AIM OF THE EXERCISE >> For the entries below, the expected answer is the line with "- Gdy urodził", the line with "szukać jeszcze większej pomocy.", and every line between them, exactly as written, and nothing more.

INFORMATION GIVEN >>
· · · ·
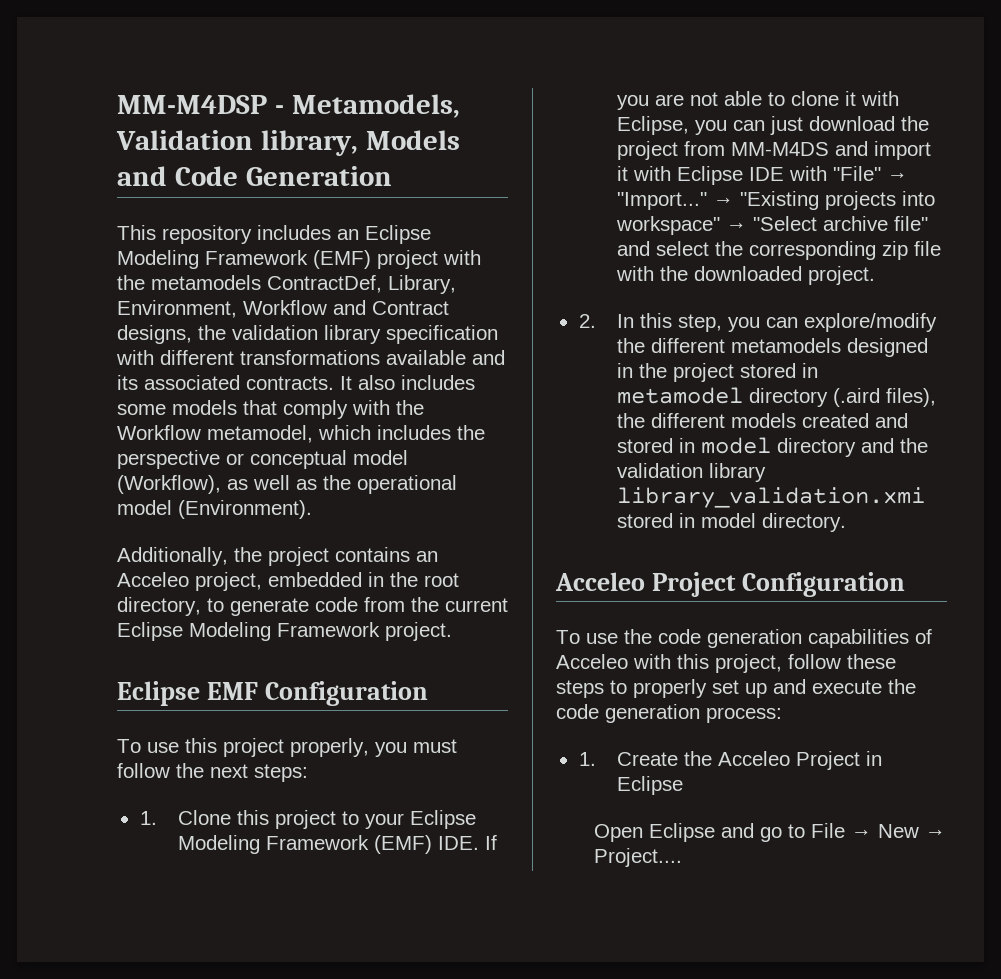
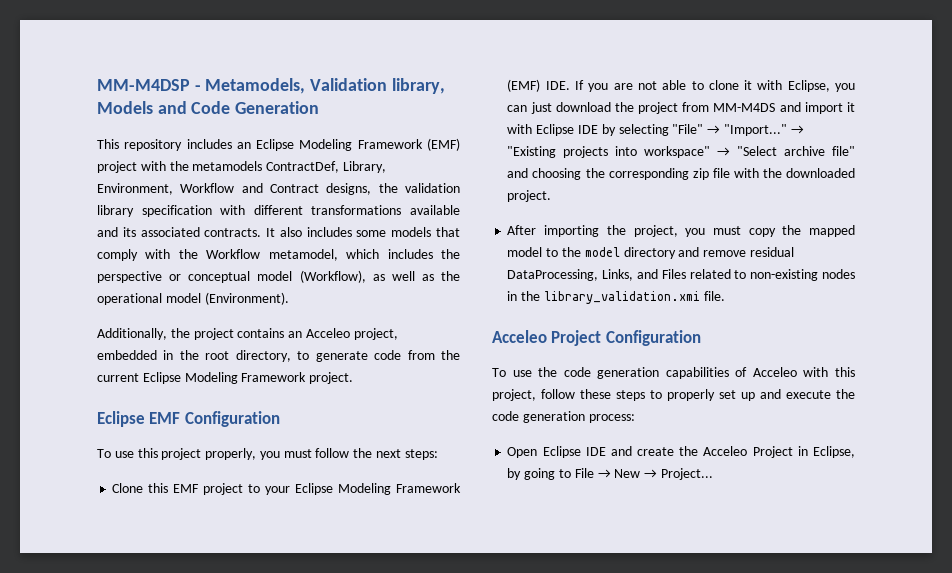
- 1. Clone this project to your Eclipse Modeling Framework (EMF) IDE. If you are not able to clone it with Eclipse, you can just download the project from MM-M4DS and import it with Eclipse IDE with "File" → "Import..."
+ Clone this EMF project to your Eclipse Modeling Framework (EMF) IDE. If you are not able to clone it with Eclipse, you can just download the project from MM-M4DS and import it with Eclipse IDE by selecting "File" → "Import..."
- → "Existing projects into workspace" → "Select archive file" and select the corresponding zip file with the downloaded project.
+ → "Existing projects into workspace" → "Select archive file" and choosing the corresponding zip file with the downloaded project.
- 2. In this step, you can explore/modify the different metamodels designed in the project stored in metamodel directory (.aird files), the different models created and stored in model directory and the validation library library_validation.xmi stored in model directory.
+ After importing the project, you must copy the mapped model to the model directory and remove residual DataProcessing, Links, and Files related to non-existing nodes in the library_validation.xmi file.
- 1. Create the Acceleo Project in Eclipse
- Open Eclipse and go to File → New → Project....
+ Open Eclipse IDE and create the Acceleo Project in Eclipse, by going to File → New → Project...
· · · ·
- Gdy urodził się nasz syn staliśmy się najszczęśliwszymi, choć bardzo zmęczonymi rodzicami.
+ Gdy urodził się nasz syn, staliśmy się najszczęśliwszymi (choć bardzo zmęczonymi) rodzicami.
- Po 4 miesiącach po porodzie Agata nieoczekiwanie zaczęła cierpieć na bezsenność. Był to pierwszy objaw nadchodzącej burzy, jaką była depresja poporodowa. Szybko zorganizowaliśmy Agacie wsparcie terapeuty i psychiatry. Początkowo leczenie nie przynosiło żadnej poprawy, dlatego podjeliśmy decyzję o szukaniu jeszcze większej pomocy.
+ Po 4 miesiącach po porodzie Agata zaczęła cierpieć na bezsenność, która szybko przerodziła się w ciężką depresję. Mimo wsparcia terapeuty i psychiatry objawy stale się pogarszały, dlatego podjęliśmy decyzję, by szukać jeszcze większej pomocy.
· · · ·
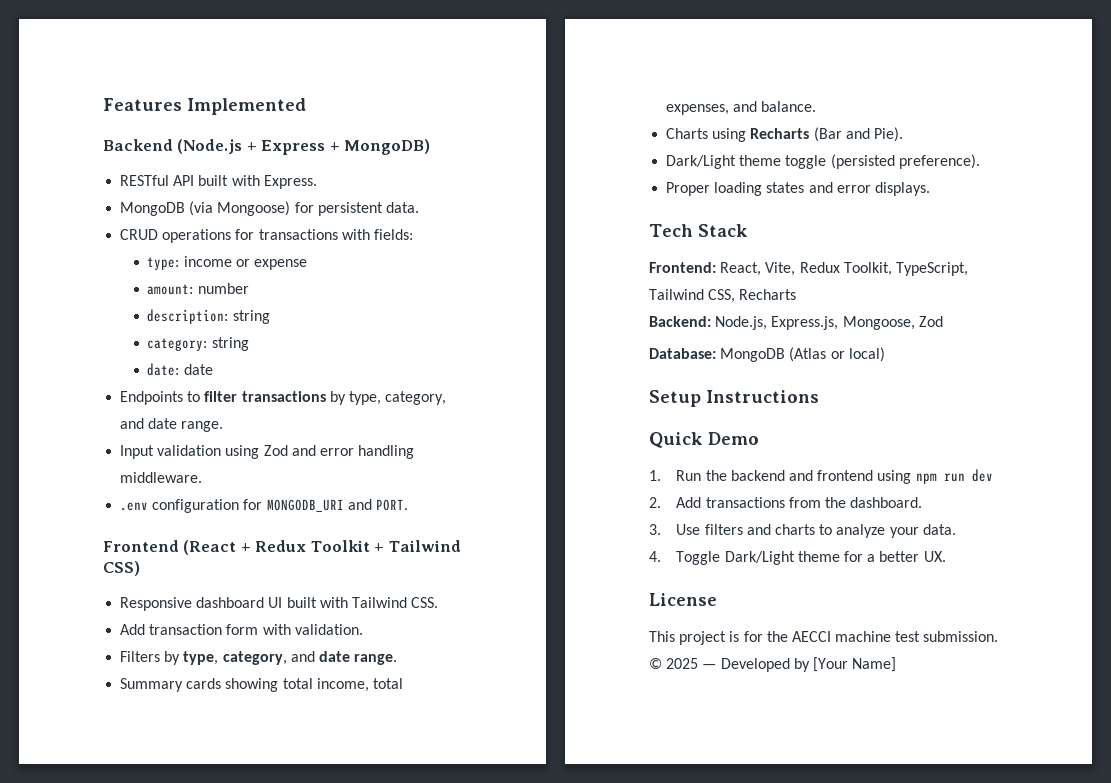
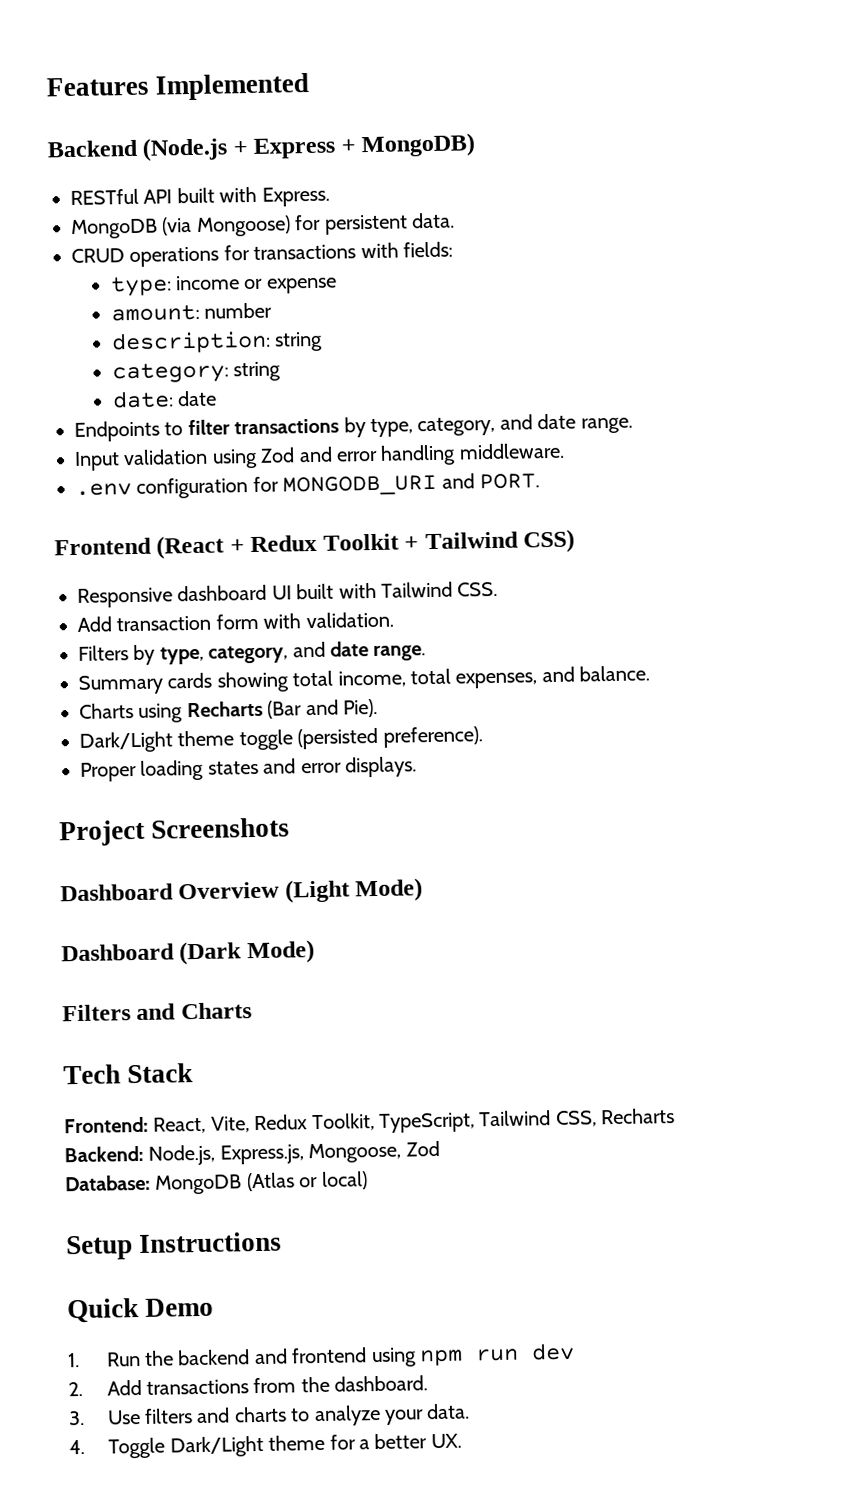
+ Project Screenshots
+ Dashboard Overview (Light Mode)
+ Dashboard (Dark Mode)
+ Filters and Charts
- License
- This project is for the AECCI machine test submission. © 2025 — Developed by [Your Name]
· · · ·
ANSWER SPACE >>
- Gdy urodził się nasz syn staliśmy się najszczęśliwszymi, choć bardzo zmęczonymi rodzicami.
+ Gdy urodził się nasz syn, staliśmy się najszczęśliwszymi (choć bardzo zmęczonymi) rodzicami.
- Po 4 miesiącach po porodzie Agata nieoczekiwanie zaczęła cierpieć na bezsenność. Był to pierwszy objaw nadchodzącej burzy, jaką była depresja poporodowa. Szybko zorganizowaliśmy Agacie wsparcie terapeuty i psychiatry. Początkowo leczenie nie przynosiło żadnej poprawy, dlatego podjeliśmy decyzję o szukaniu jeszcze większej pomocy.
+ Po 4 miesiącach po porodzie Agata zaczęła cierpieć na bezsenność, która szybko przerodziła się w ciężką depresję. Mimo wsparcia terapeuty i psychiatry objawy stale się pogarszały, dlatego podjęliśmy decyzję, by szukać jeszcze większej pomocy.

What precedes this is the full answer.